** Opening Task data block **

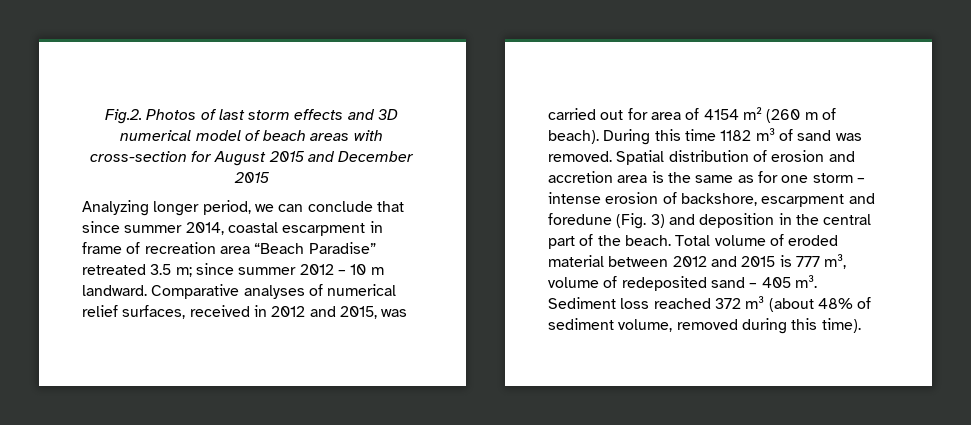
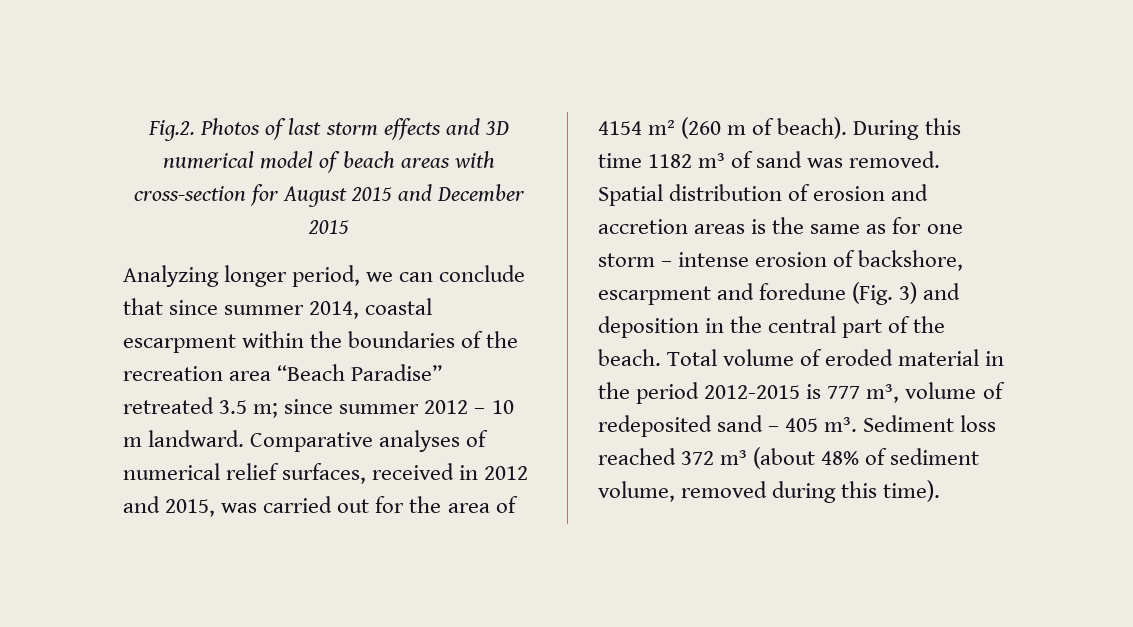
- Analyzing longer period, we can conclude that since summer 2014, coastal escarpment in frame of recreation area “Beach Paradise” retreated 3.5 m; since summer 2012 – 10 m landward.
+ Analyzing longer period, we can conclude that since summer 2014, coastal escarpment within the boundaries of the recreation area “Beach Paradise” retreated 3.5 m; since summer 2012 – 10 m landward.
- Comparative analyses of numerical relief surfaces, received in 2012 and 2015, was carried out for area of 4154 m² (260 m of beach).
+ Comparative analyses of numerical relief surfaces, received in 2012 and 2015, was carried out for the area of 4154 m² (260 m of beach).
- Spatial distribution of erosion and accretion area is the same as for one storm – intense erosion of backshore, escarpment and foredune (Fig. 3) and deposition in the central part of the beach.
+ Spatial distribution of erosion and accretion areas is the same as for one storm – intense erosion of backshore, escarpment and foredune (Fig. 3) and deposition in the central part of the beach.
- Total volume of eroded material between 2012 and 2015 is 777 m³, volume of redeposited sand – 405 m³.
+ Total volume of eroded material in the period 2012-2015 is 777 m³, volume of redeposited sand – 405 m³.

** Closing Task data block **

• [Problem]
Exact repetition is the task: every line from the start of the data to the line with "coastal escarpment within", inclusive, and none after it, pictures omitted.

• [Problem solution]
- Analyzing longer period, we can conclude that since summer 2014, coastal escarpment in frame of recreation area “Beach Paradise” retreated 3.5 m; since summer 2012 – 10 m landward.
+ Analyzing longer period, we can conclude that since summer 2014, coastal escarpment within the boundaries of the recreation area “Beach Paradise” retreated 3.5 m; since summer 2012 – 10 m landward.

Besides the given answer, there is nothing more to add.